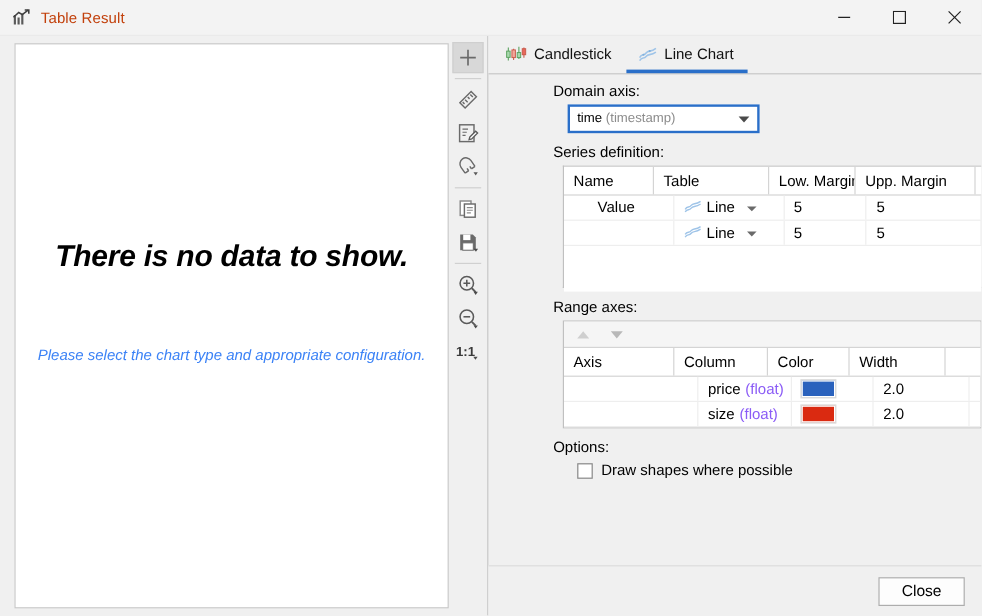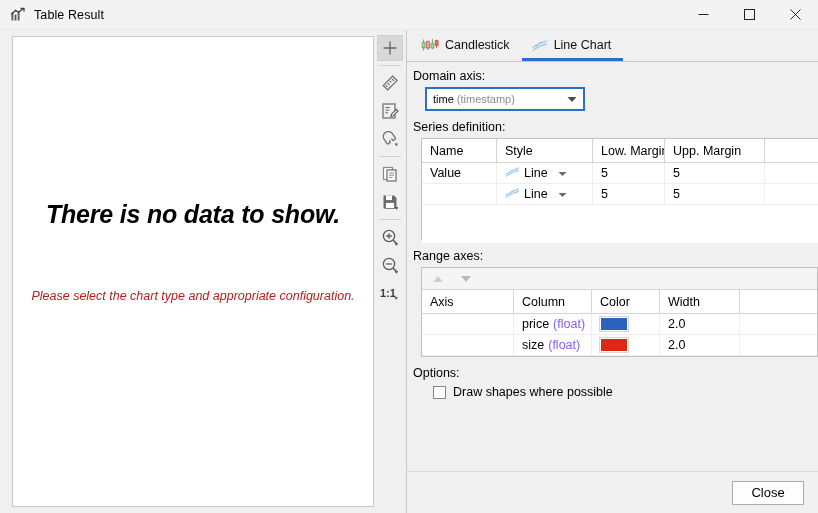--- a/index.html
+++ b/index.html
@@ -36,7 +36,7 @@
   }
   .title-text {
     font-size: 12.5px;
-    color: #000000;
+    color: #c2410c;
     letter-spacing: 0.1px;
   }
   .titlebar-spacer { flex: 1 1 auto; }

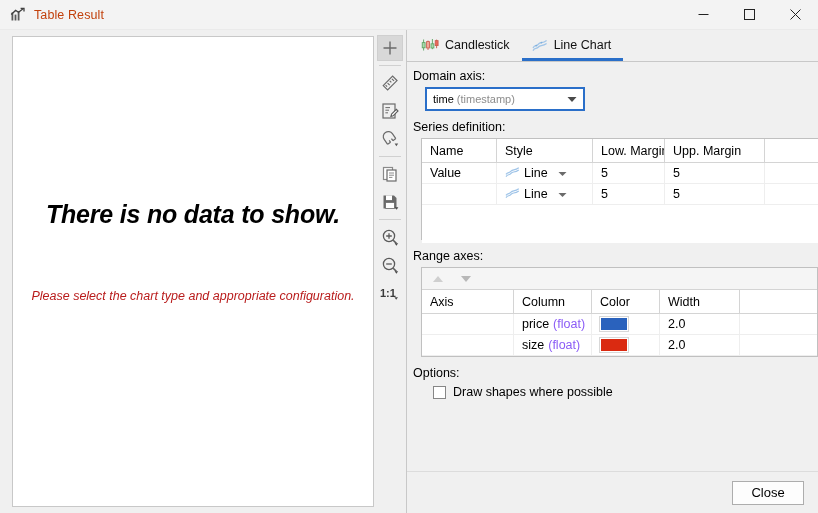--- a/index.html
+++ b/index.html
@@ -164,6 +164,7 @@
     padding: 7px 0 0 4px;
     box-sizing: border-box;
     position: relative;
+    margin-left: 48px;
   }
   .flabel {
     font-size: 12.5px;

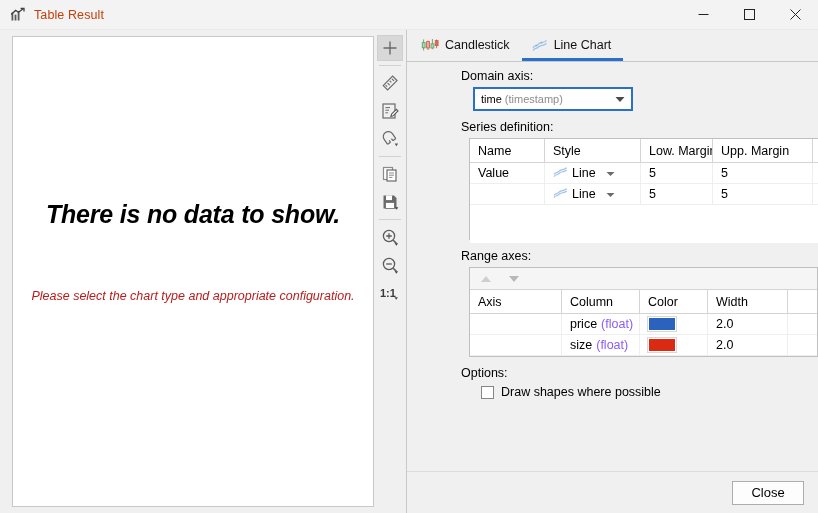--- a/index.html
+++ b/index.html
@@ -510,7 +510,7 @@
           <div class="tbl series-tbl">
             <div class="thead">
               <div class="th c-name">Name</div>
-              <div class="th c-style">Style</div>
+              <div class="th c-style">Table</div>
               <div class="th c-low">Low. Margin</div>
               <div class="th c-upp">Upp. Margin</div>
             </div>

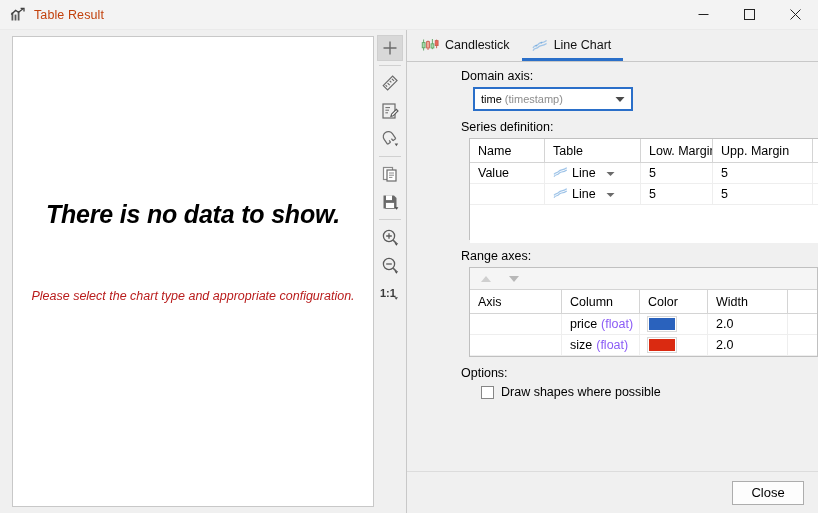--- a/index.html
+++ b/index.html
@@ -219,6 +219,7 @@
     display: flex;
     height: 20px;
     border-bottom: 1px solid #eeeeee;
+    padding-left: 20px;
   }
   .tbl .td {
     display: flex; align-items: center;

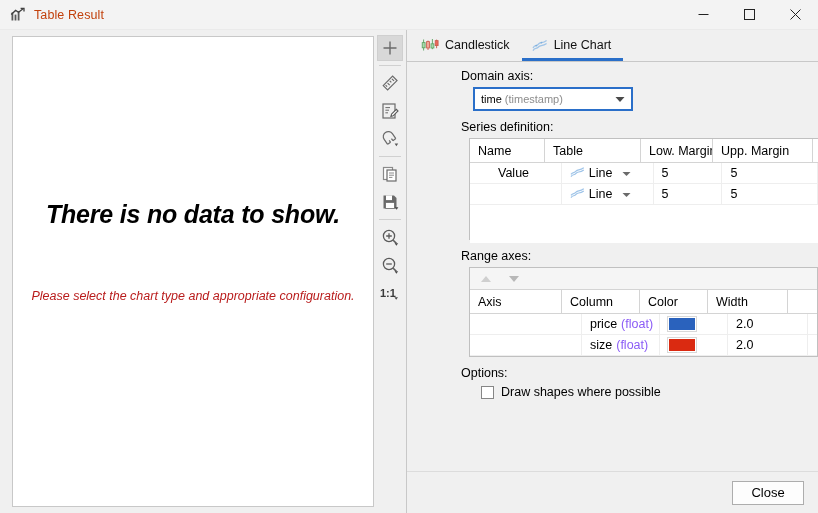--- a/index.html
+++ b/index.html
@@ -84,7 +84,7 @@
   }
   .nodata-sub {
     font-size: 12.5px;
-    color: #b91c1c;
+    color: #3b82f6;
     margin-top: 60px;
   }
────────────────────
Task description: Copy out each line of the records where the string "border" appears.

Reply:
     box-sizing: border-box;
     border-bottom: 1px solid #eeeeee;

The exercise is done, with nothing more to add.